Final recommendation for implementation

Start with Algorithm 1 (character heuristic). It requires approximately 10 lines of code, zero configuration, no warm-up period, and handles the majority of cases correctly. The formula max(5, min(chars × 1.2, 120)) eliminates the fundamental problem of fixed timers ignoring text length.

Add Algorithm 2 (EMA adaptive) if users report inaccurate detection after extended use. This requires storing a single floating-point baseline per game and updating it after each valid reading.
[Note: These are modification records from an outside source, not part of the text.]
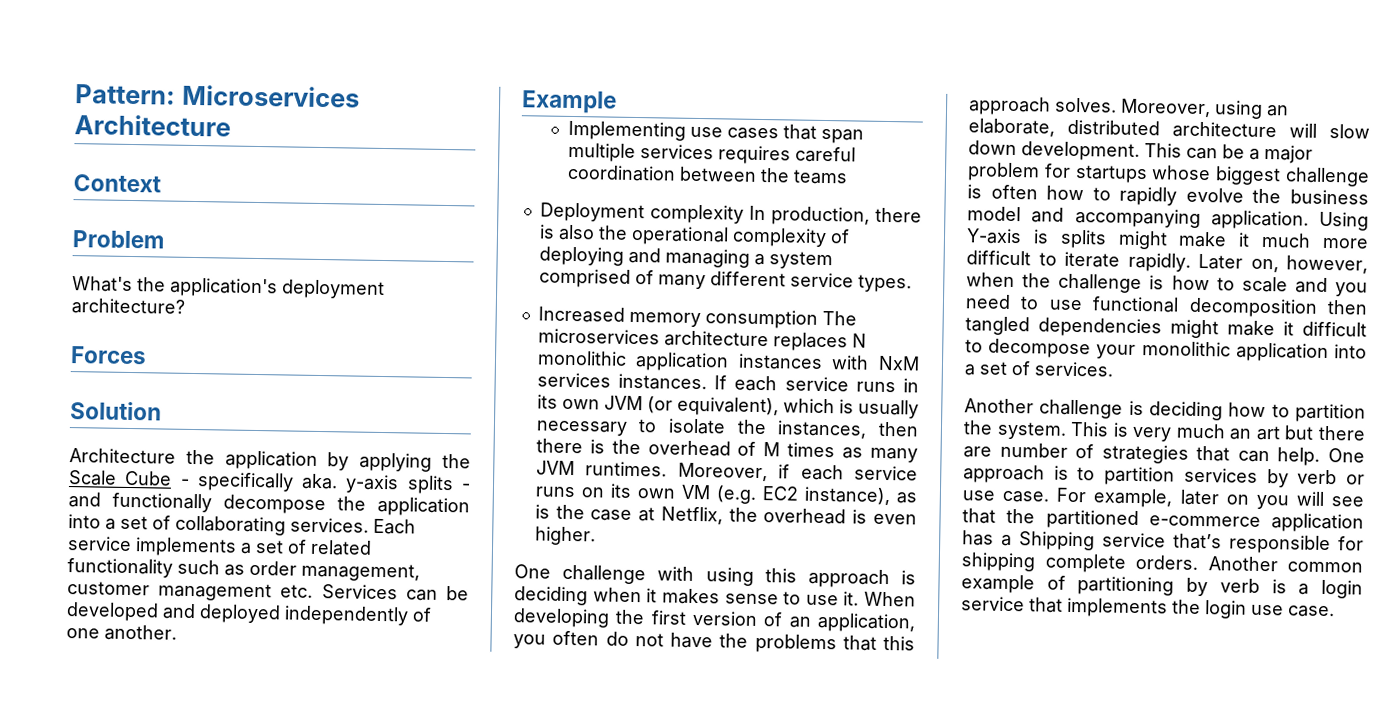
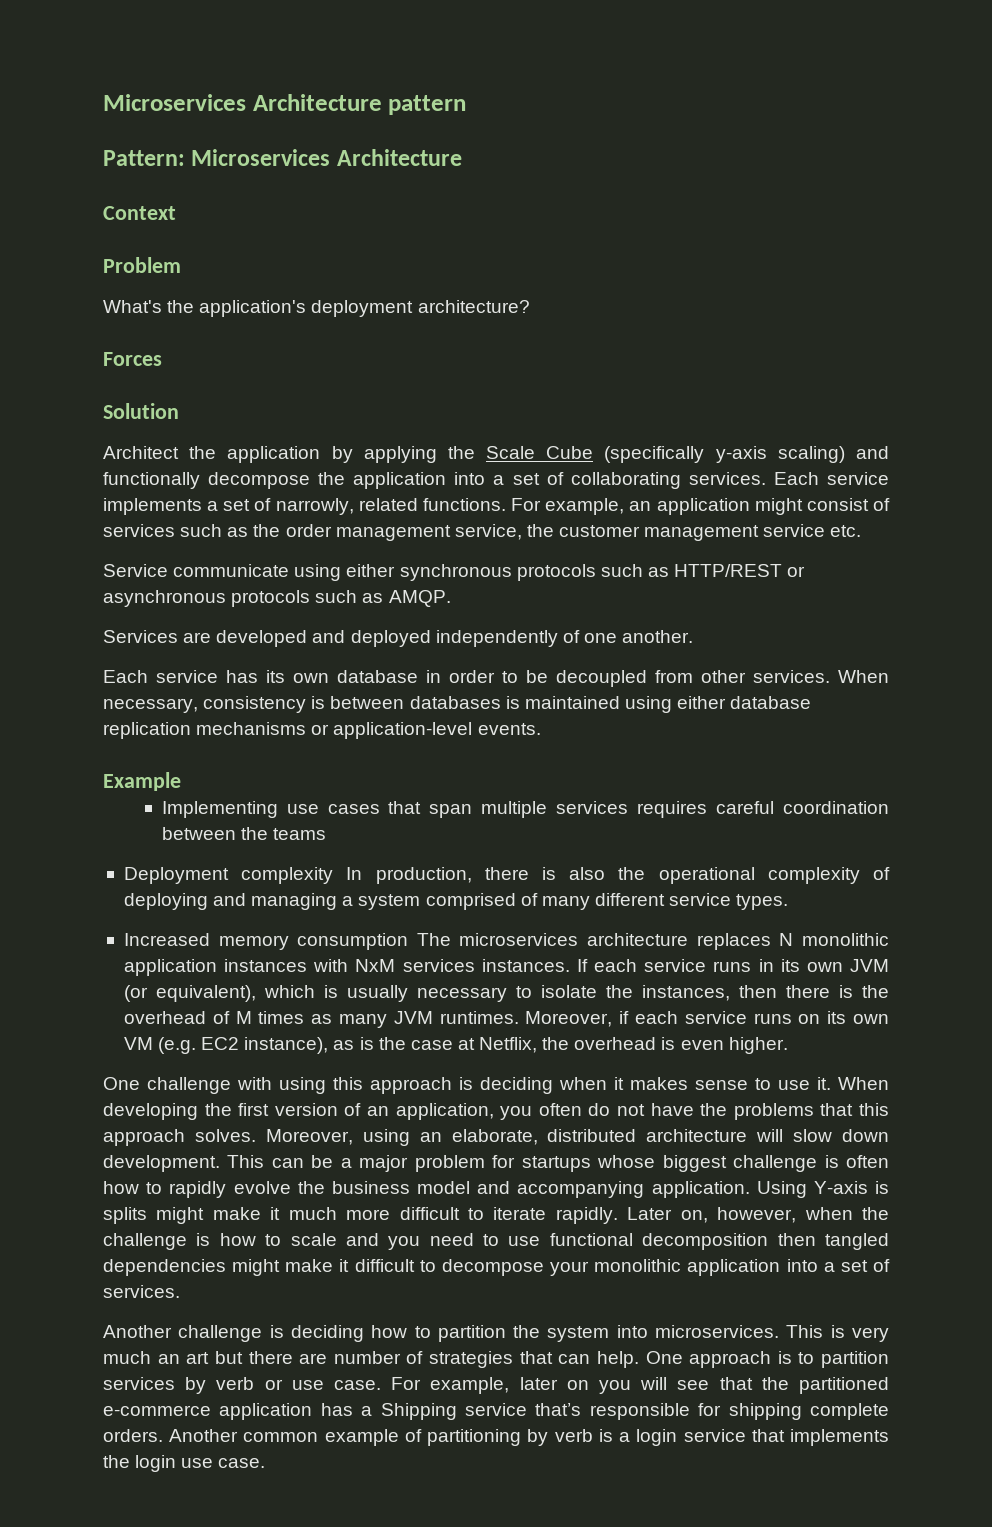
(75, 94) none -> [103,94,467,115] Microservices Architecture pattern //
[69,448,176,464] Architecture -> [103,446,179,459] Architect
[179,472,471,495] - specifically aka. y-axis splits - -> [604,446,845,463] (specifically y-axis scaling)
[310,539,372,556] [67,558,420,582] related functionality such as order management, -> [275,498,891,515] [103,524,554,541] narrowly, related functions. For example, an application might consist of services such as the order management service, the
(273, 592) none -> [763,524,826,537] service
[321,584,469,601] Services can be -> [103,564,806,581] [103,590,451,607] [103,630,212,643] // Service communicate using either synchronous protocols such as HTTP/REST or asynchronous protocols such as AMQP. // Services are
(177, 632) none -> [103,670,889,687] [103,696,812,713] [103,722,541,739] // Each service has its own database in order to be decoupled from other services. When necessary, consistency is between databases is maintained using either database replication mechanisms or application-level events.
[996,421,1067,440] system. -> [547,1325,780,1342] system into microservices.

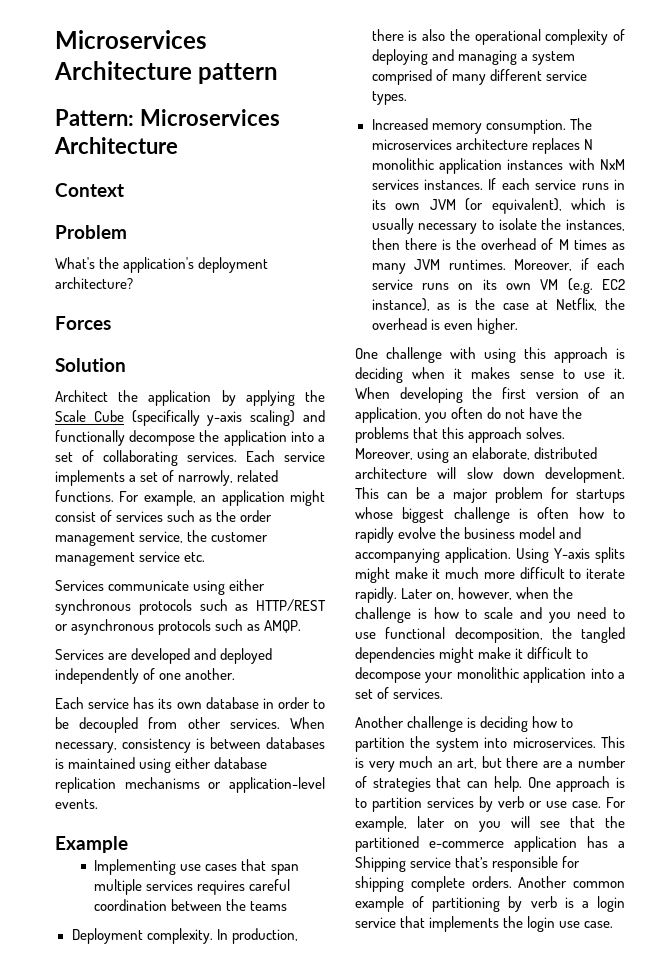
[103,564,168,577] Service -> [55,580,104,591] Services
[241,867,334,884] complexity -> [146,928,213,944] complexity.
[297,933,409,950] consumption -> [485,119,566,134] consumption.
[874,1181,889,1194] is -> (591, 553) none
[642,1233,816,1250] decomposition then -> [454,627,572,643] decomposition, the
[186,1352,210,1364] art -> [457,758,478,769] art,
(328, 1358) none -> [566,761,574,768] a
The warm-up period is brief (5-10 text boxes), and the improvement in accuracy is substantial for users whose reading speed differs significantly from the assumed default.

Consider Algorithm 3 (Modified Z-Score) only if you observe systematic accuracy problems with EMA—for instance, if users frequently have contaminated sessions where they were AFK multiple times, polluting the baseline. The MAD-based approach handles this gracefully but adds implementation complexity and requires maintaining a rolling window of historical readings.

For batch/after-the-fact calculation as specified in the requirements, the two-pass batch detection variant of Algorithm 2 is ideal: use the simple heuristic to identify clean readings, compute a baseline from those, then classify all readings against that baseline. This approach combines the robustness of having all data available with the simplicity of the character-based method.